◆ **DATA FOR THE TASK**
----
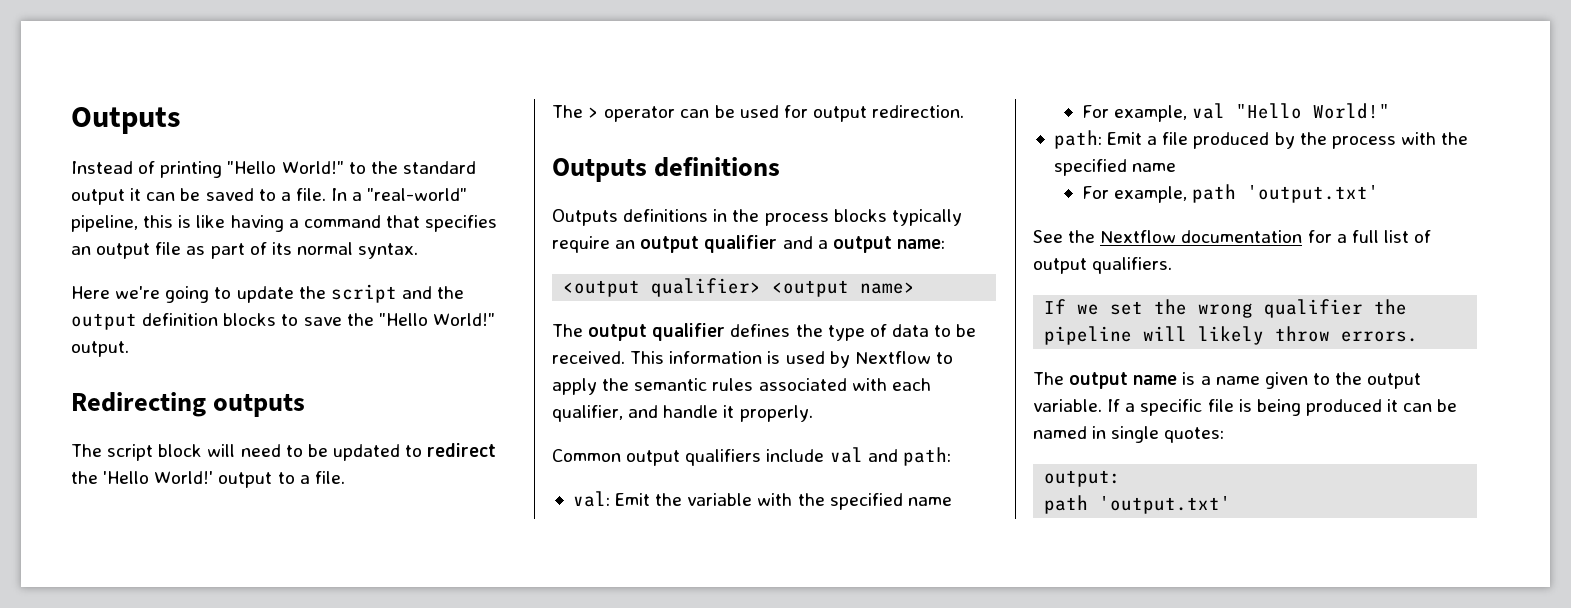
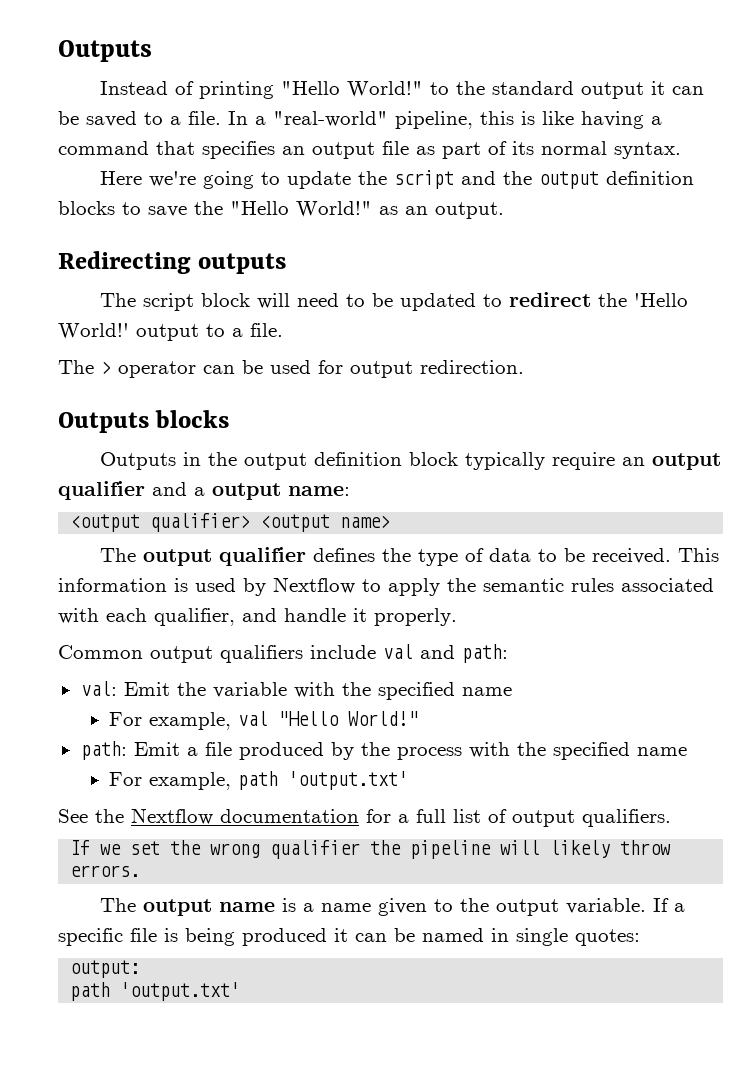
- Here we're going to update the script and the output definition blocks to save the "Hello World!" output.
+ Here we're going to update the script and the output definition blocks to save the "Hello World!" as an output.
  The > operator can be used for output redirection.
- Outputs definitions
- Outputs definitions in the process blocks typically require an output qualifier and a output name:
+ Outputs blocks
+ Outputs in the output definition block typically require an output qualifier and a output name:

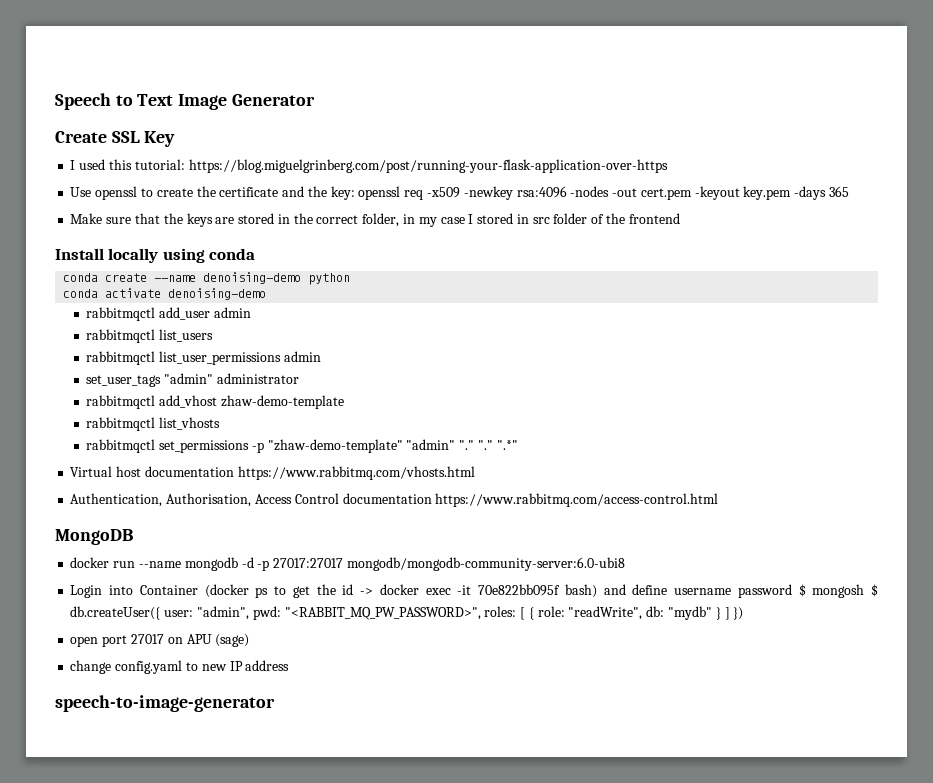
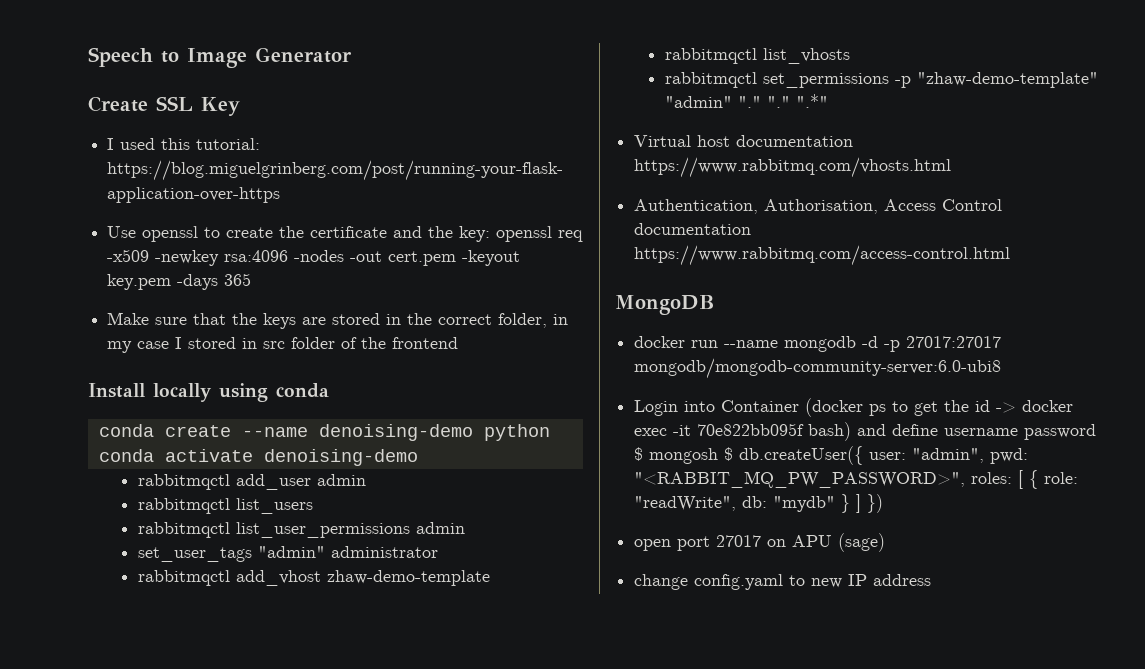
- Speech to Text Image Generator
+ Speech to Image Generator
- speech-to-image-generator

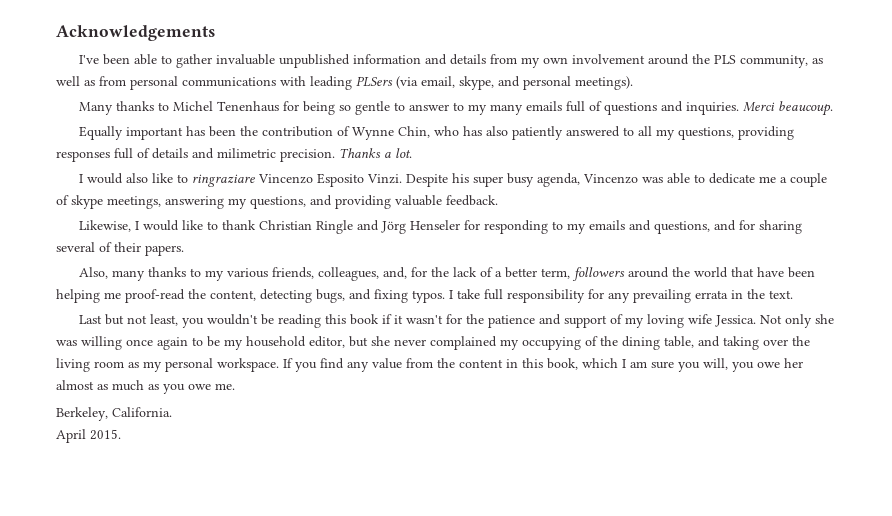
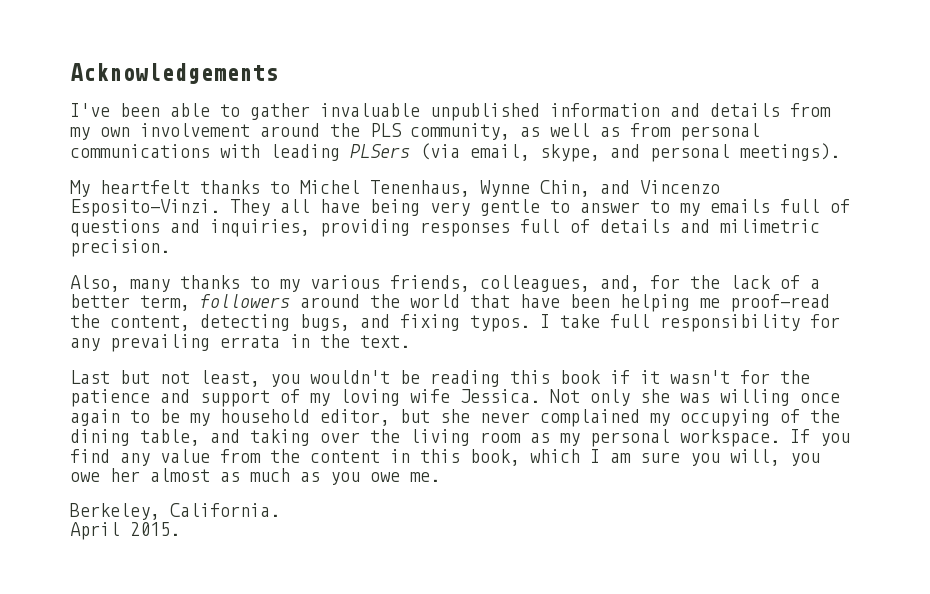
- Many thanks to Michel Tenenhaus for being so gentle to answer to my many emails full of questions and inquiries. Merci beaucoup.
- Equally important has been the contribution of Wynne Chin, who has also patiently answered to all my questions, providing responses full of details and milimetric precision. Thanks a lot.
- I would also like to ringraziare Vincenzo Esposito Vinzi. Despite his super busy agenda, Vincenzo was able to dedicate me a couple of skype meetings, answering my questions, and providing valuable feedback.
- Likewise, I would like to thank Christian Ringle and Jörg Henseler for responding to my emails and questions, and for sharing several of their papers.
+ My heartfelt thanks to Michel Tenenhaus, Wynne Chin, and Vincenzo Esposito-Vinzi. They all have being very gentle to answer to my emails full of questions and inquiries, providing responses full of details and milimetric precision.

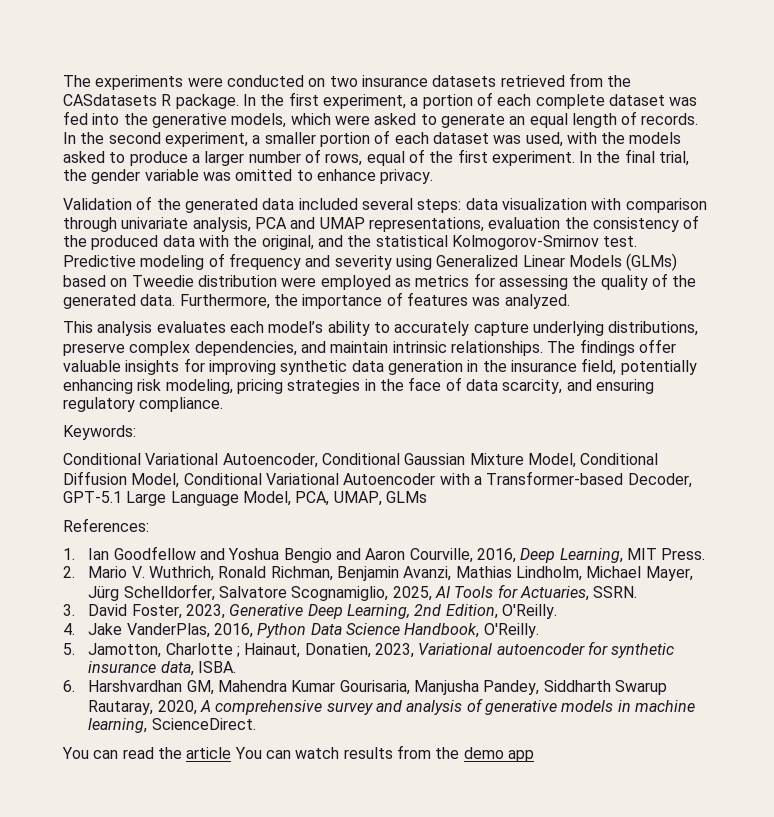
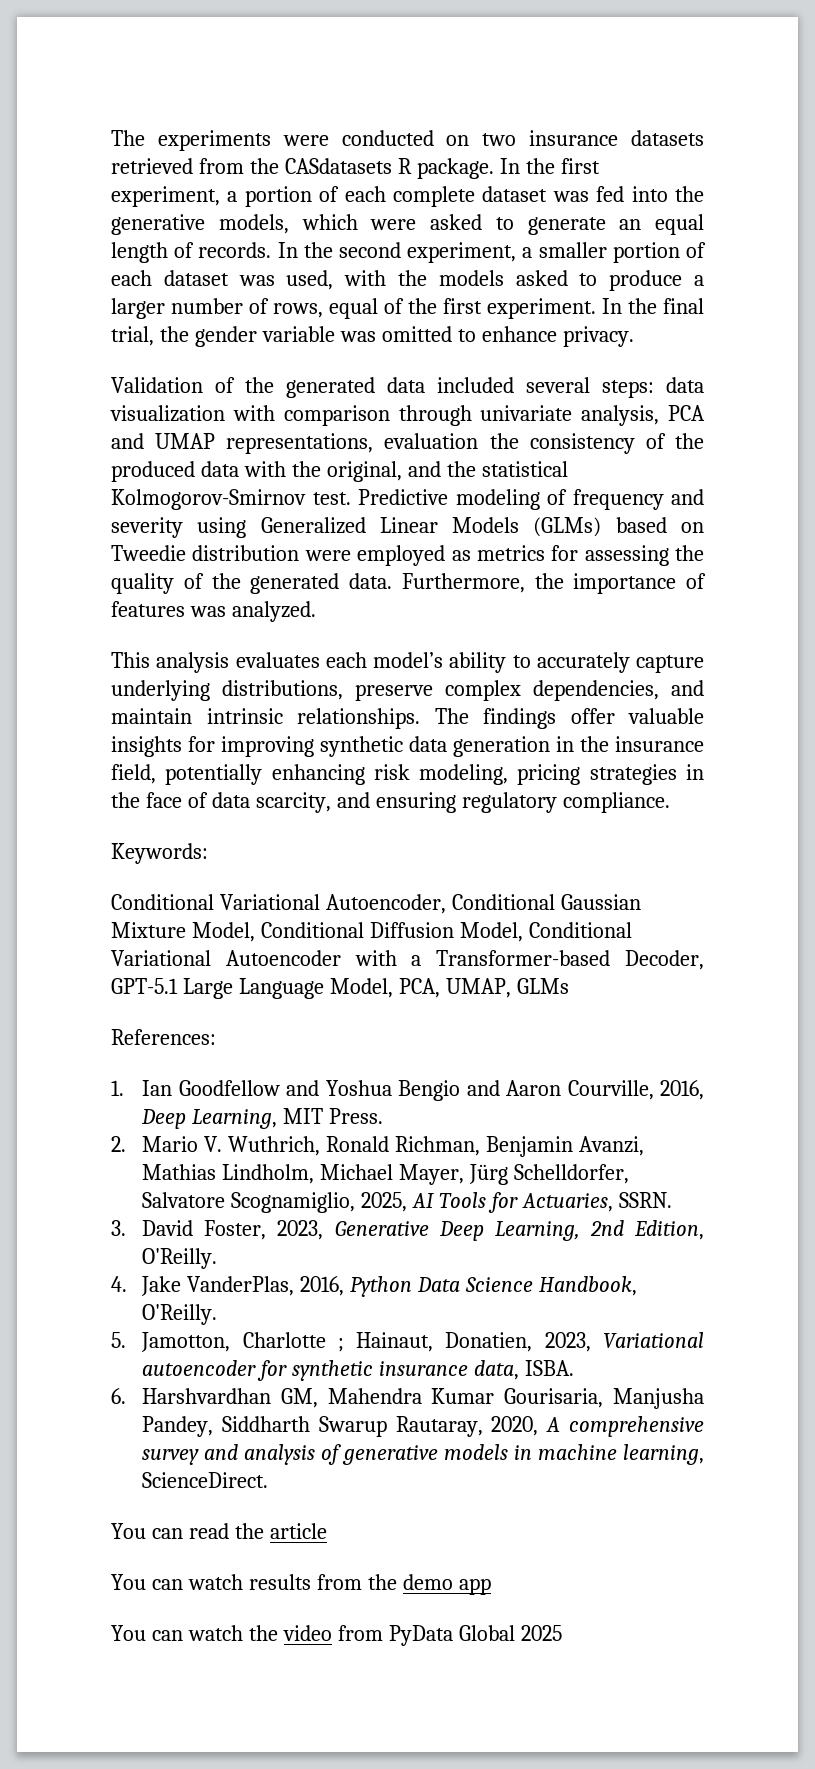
- You can read the article You can watch results from the demo app
+ You can read the article
+ You can watch results from the demo app
+ You can watch the video from PyData Global 2025

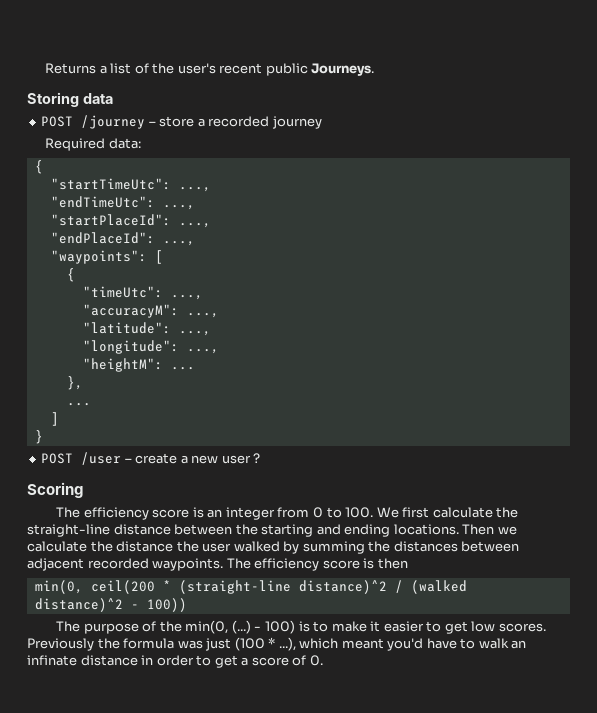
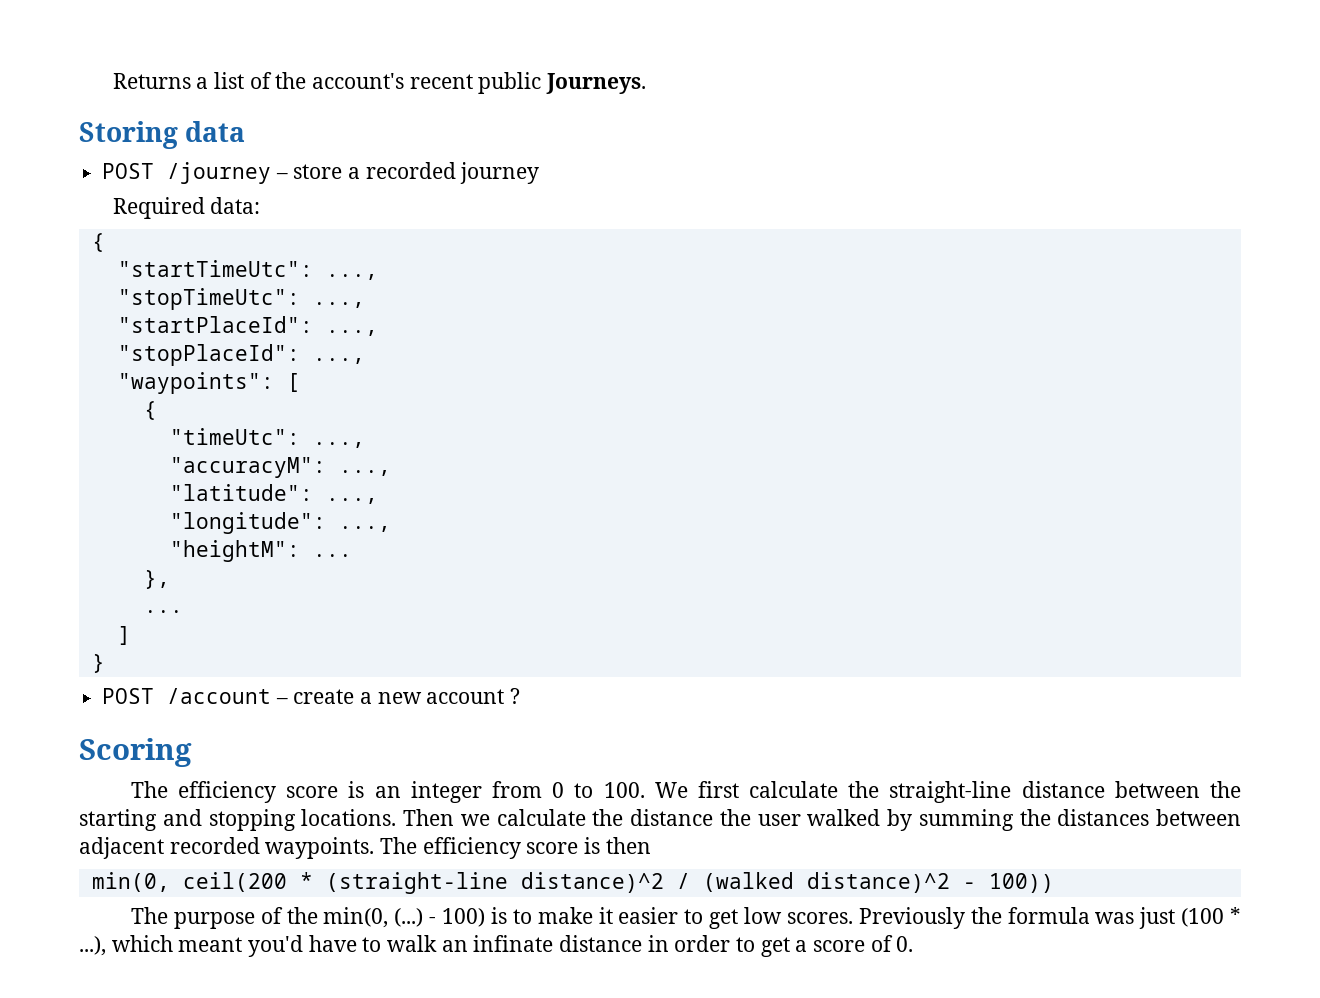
- Returns a list of the user's recent public Journeys.
+ Returns a list of the account's recent public Journeys.
- "endTimeUtc": ...,
+ "stopTimeUtc": ...,
- "endPlaceId": ...,
+ "stopPlaceId": ...,
- POST /user – create a new user ?
+ POST /account – create a new account ?
- The efficiency score is an integer from 0 to 100. We first calculate the straight-line distance between the starting and ending locations.
+ The efficiency score is an integer from 0 to 100. We first calculate the straight-line distance between the starting and stopping locations.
----
◆ **GOAL OF THE EXERCISE**
Copy out every line of the listing that contains the string "Returns".

◆ **SOLUTION TO THIS EXERCISE**
- Returns a list of the user's recent public Journeys.
+ Returns a list of the account's recent public Journeys.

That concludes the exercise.